* _ASSIGNED TASK_: Retype nothing except the lines below from the one with "filter: none -> Max <= 10" through the one with "Markdown | Num_repos: 1 -> 2", exactly, with images left out.

* _MATERIAL SHOWN_:
--
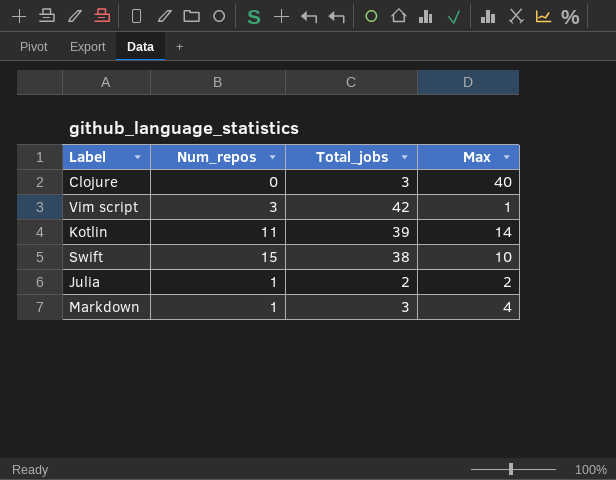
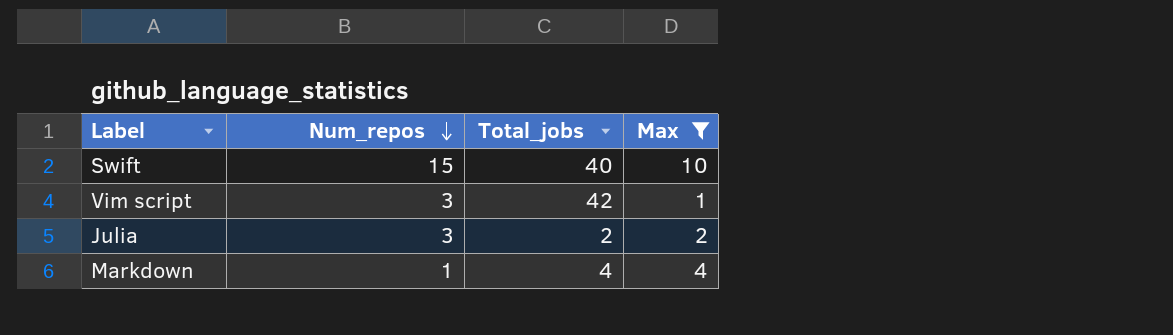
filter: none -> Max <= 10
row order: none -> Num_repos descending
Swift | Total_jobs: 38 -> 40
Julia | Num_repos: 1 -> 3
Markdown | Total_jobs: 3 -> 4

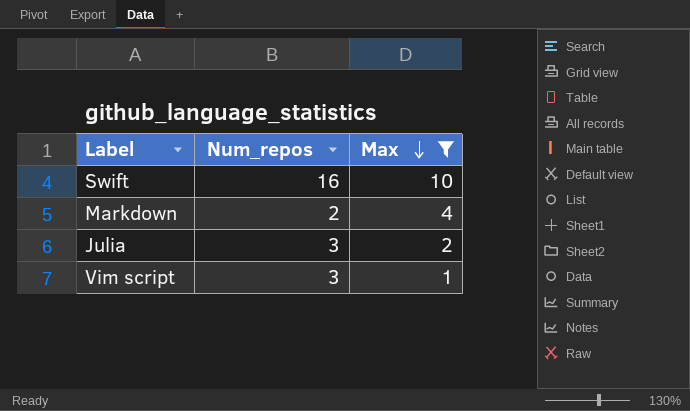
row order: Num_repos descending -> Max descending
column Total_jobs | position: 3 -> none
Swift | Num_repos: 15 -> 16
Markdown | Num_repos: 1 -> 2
--
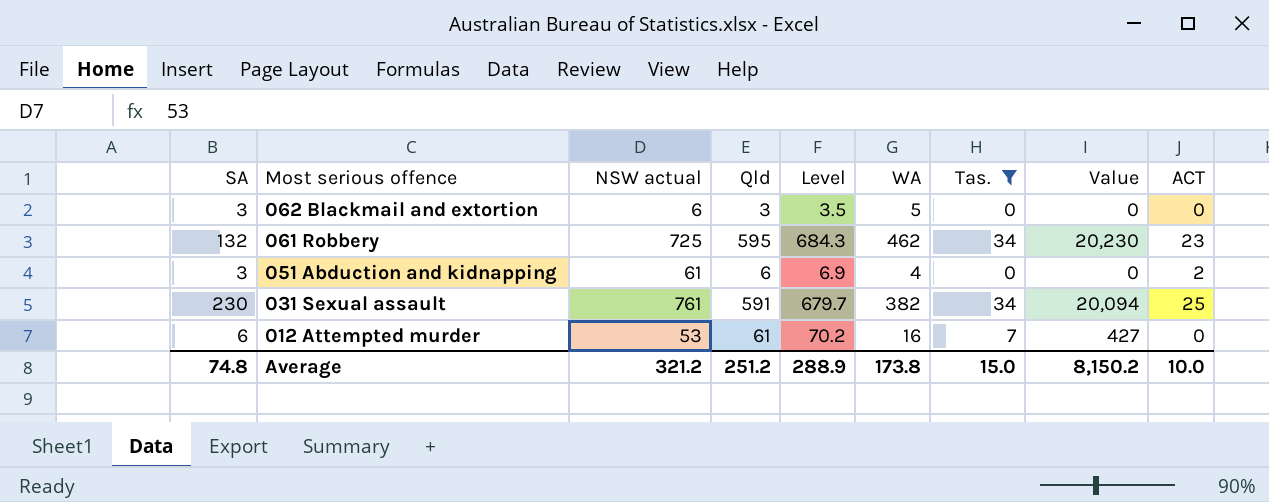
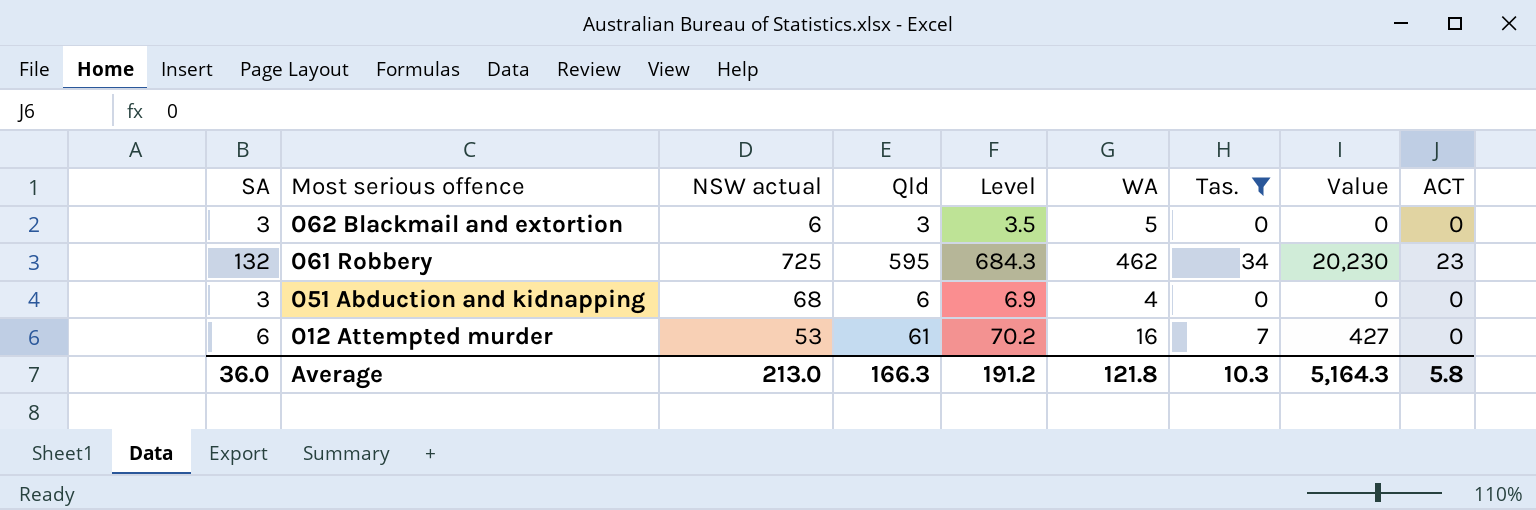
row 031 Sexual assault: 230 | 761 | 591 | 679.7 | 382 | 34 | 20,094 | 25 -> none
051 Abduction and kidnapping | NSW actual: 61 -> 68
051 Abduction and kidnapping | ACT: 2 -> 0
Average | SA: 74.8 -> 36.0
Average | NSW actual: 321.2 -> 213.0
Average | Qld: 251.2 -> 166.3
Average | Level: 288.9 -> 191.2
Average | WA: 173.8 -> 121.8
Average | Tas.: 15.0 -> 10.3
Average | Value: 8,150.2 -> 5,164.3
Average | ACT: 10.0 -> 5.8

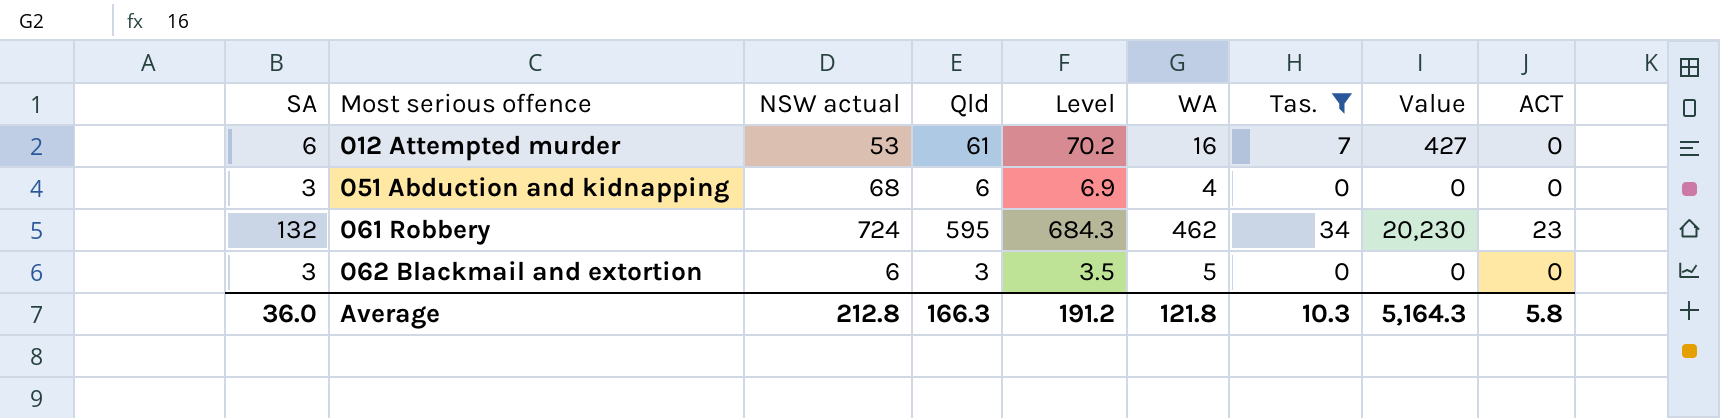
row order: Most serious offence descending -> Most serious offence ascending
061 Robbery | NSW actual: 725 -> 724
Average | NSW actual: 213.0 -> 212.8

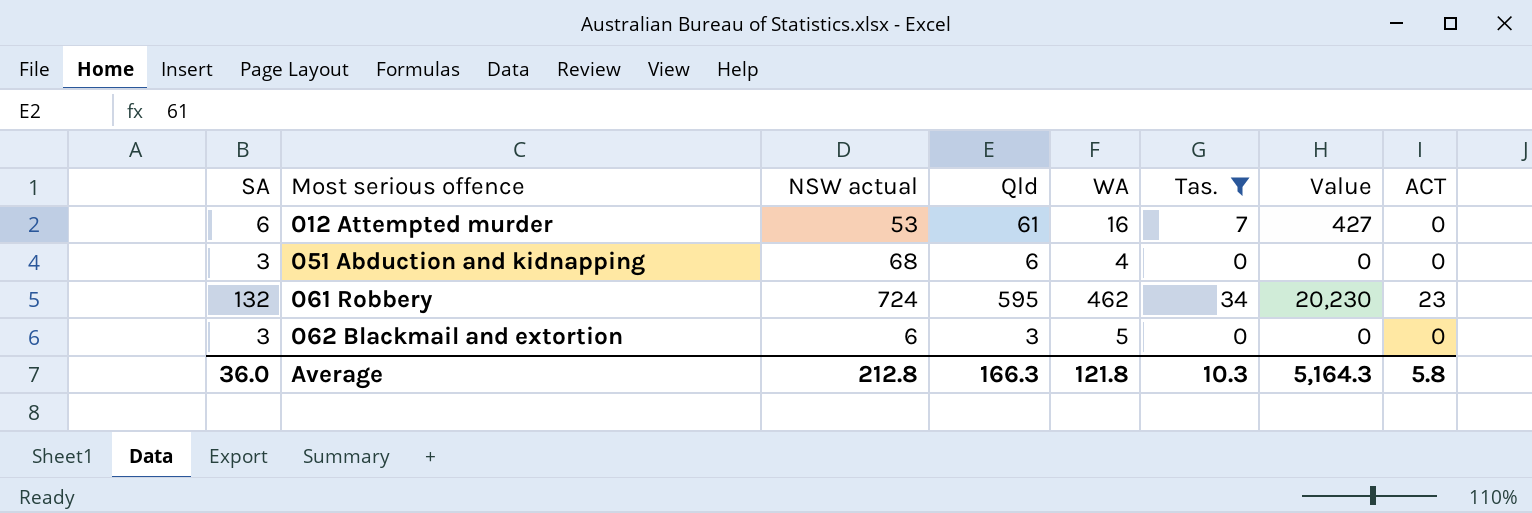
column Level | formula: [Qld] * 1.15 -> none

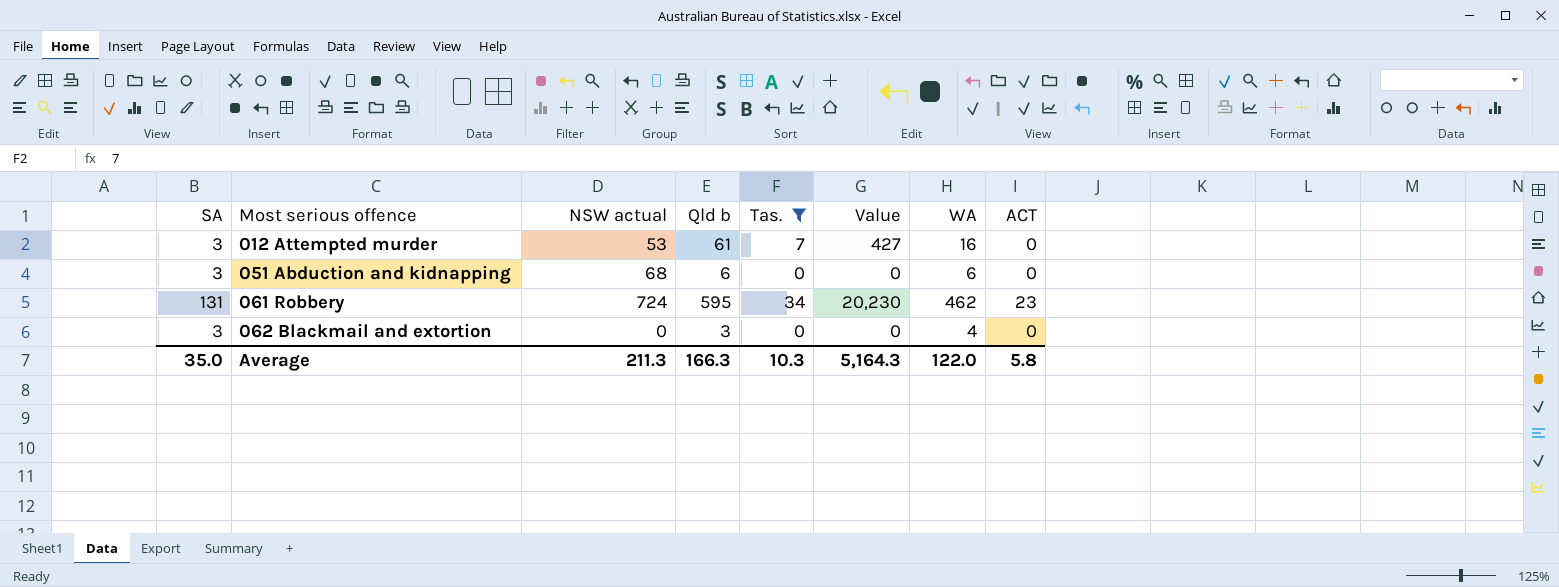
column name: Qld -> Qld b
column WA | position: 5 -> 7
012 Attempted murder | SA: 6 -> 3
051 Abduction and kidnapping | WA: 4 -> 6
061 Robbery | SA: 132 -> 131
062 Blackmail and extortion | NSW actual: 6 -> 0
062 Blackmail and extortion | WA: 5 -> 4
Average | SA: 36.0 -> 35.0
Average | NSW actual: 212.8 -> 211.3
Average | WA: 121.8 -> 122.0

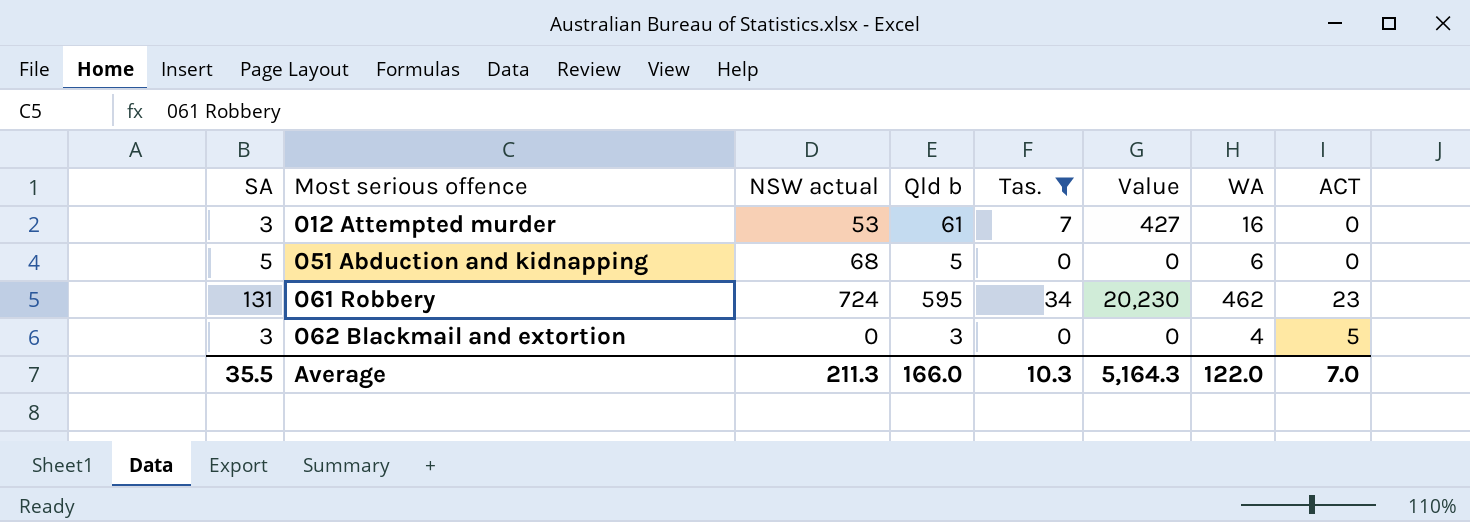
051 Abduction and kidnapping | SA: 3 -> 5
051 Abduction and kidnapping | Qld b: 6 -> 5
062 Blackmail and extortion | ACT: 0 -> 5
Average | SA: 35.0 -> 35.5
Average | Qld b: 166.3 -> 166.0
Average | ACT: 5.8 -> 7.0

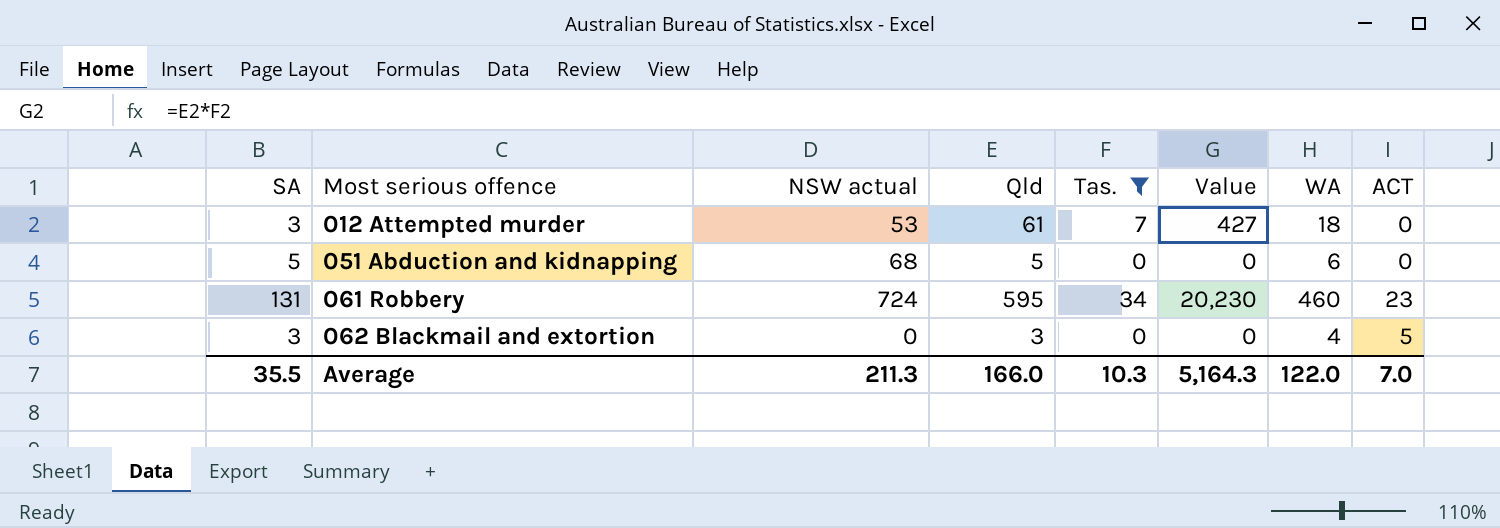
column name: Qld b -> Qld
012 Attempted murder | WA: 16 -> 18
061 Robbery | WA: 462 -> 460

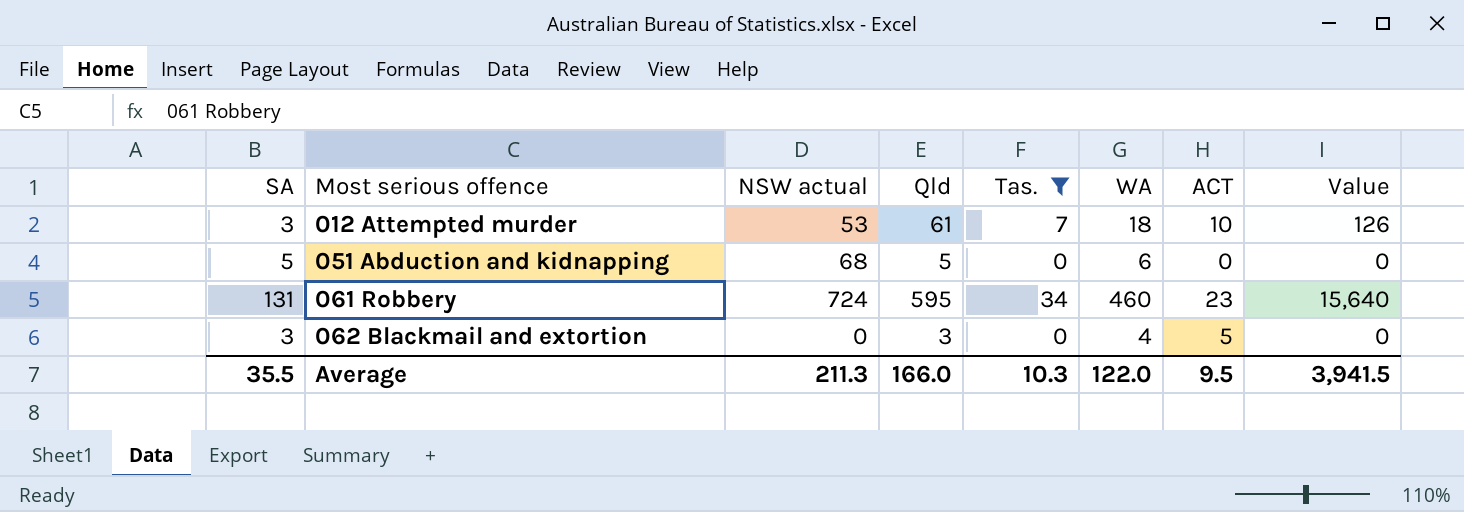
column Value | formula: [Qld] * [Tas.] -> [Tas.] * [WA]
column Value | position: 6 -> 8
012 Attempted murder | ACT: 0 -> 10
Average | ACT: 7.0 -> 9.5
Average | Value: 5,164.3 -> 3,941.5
--
* _WRITTEN ANSWER_:
filter: none -> Max <= 10
row order: none -> Num_repos descending
Swift | Total_jobs: 38 -> 40
Julia | Num_repos: 1 -> 3
Markdown | Total_jobs: 3 -> 4

row order: Num_repos descending -> Max descending
column Total_jobs | position: 3 -> none
Swift | Num_repos: 15 -> 16
Markdown | Num_repos: 1 -> 2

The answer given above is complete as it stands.